▸ **WORK TASK**
Quote exactly, and only, the lines of the material below from the line with "Галина Вдовиченко: 7" through the line with "total: 5386.09 -> 4987.38".

▸ **EXERCISE MATERIAL**
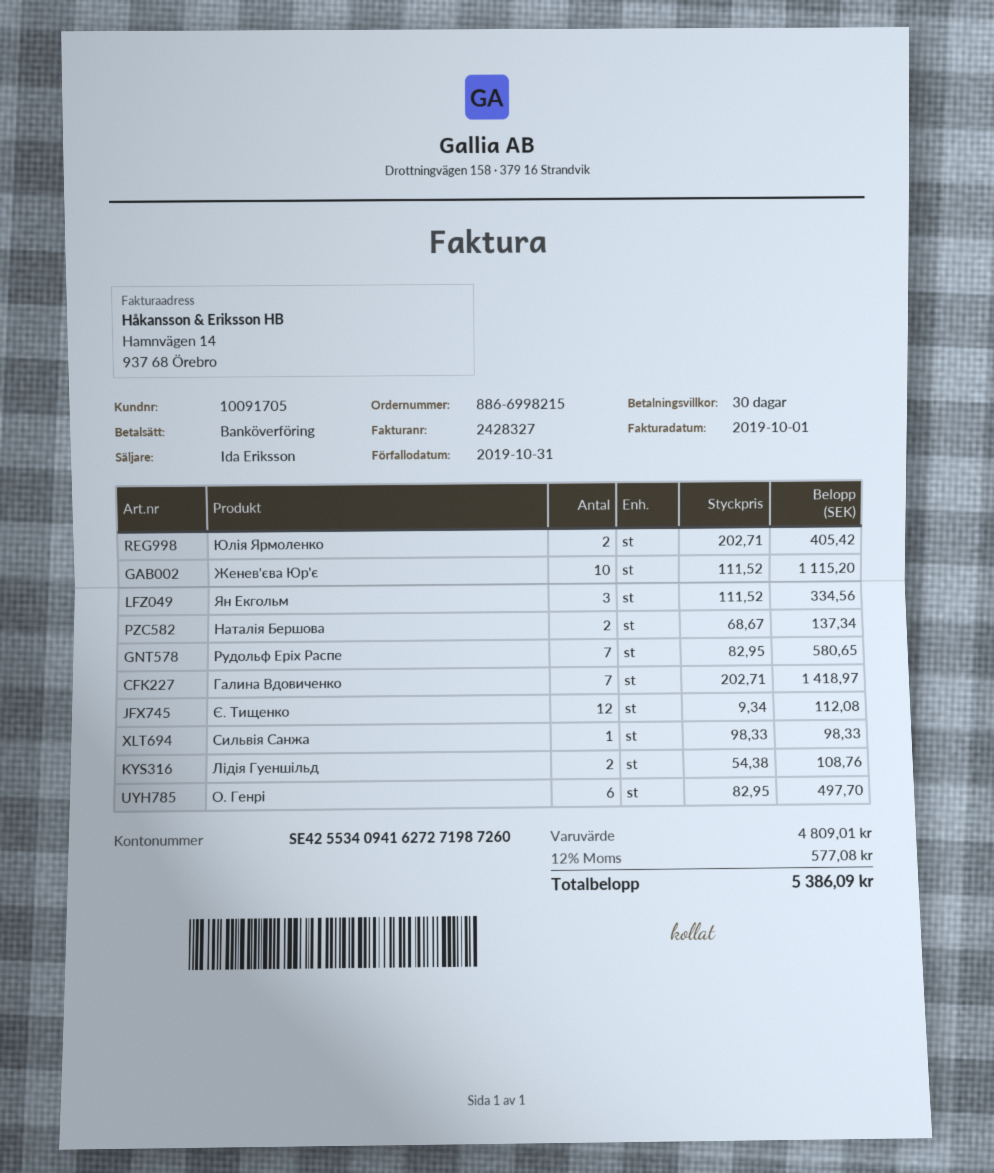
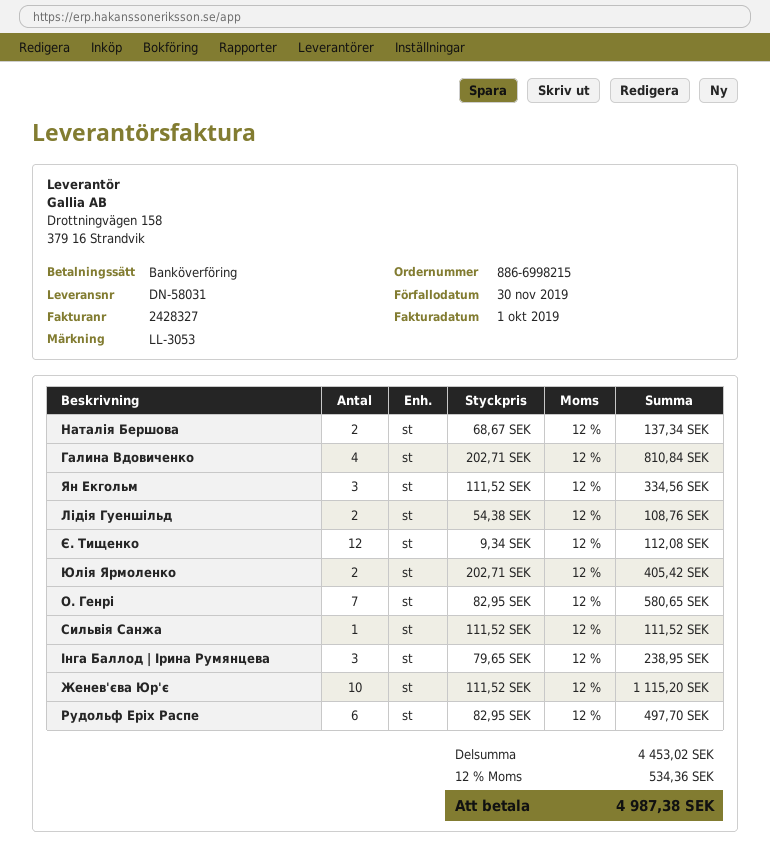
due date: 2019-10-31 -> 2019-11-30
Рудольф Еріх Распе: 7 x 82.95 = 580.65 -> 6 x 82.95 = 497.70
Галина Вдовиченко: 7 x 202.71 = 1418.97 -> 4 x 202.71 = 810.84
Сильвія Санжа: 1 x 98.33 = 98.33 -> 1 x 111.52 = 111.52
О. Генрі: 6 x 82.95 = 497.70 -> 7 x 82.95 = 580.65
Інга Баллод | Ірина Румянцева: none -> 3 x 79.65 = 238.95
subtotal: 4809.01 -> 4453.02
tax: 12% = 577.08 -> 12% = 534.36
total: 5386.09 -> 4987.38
* * *
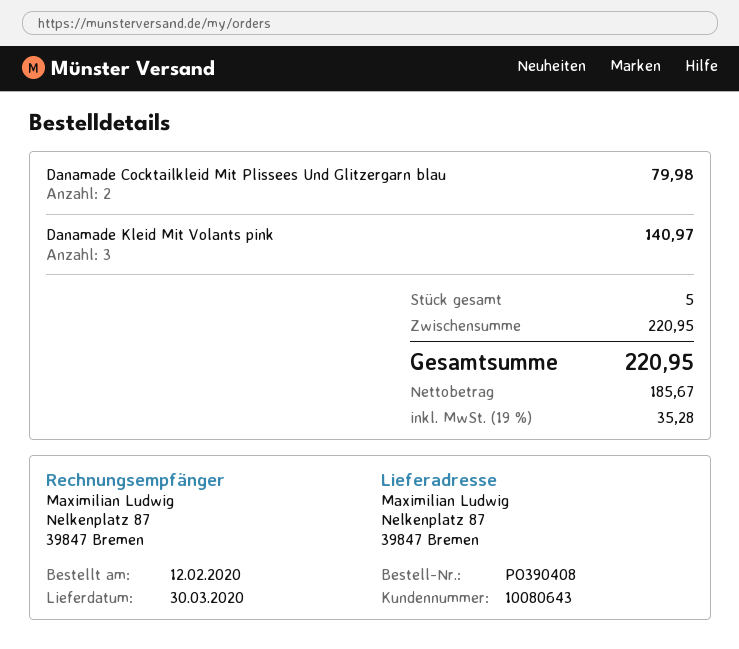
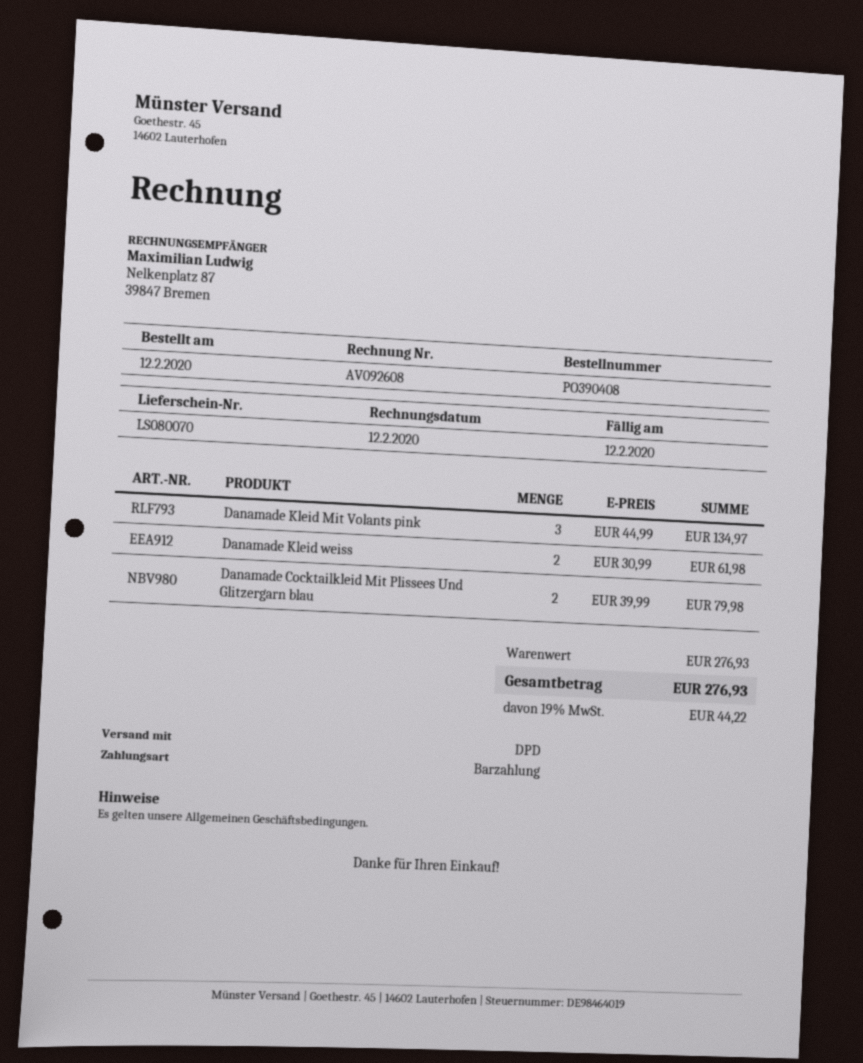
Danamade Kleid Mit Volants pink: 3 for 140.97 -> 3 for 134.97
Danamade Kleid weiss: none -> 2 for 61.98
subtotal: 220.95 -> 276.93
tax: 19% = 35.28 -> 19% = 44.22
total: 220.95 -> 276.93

▸ **ANSWER**
Галина Вдовиченко: 7 x 202.71 = 1418.97 -> 4 x 202.71 = 810.84
Сильвія Санжа: 1 x 98.33 = 98.33 -> 1 x 111.52 = 111.52
О. Генрі: 6 x 82.95 = 497.70 -> 7 x 82.95 = 580.65
Інга Баллод | Ірина Румянцева: none -> 3 x 79.65 = 238.95
subtotal: 4809.01 -> 4453.02
tax: 12% = 577.08 -> 12% = 534.36
total: 5386.09 -> 4987.38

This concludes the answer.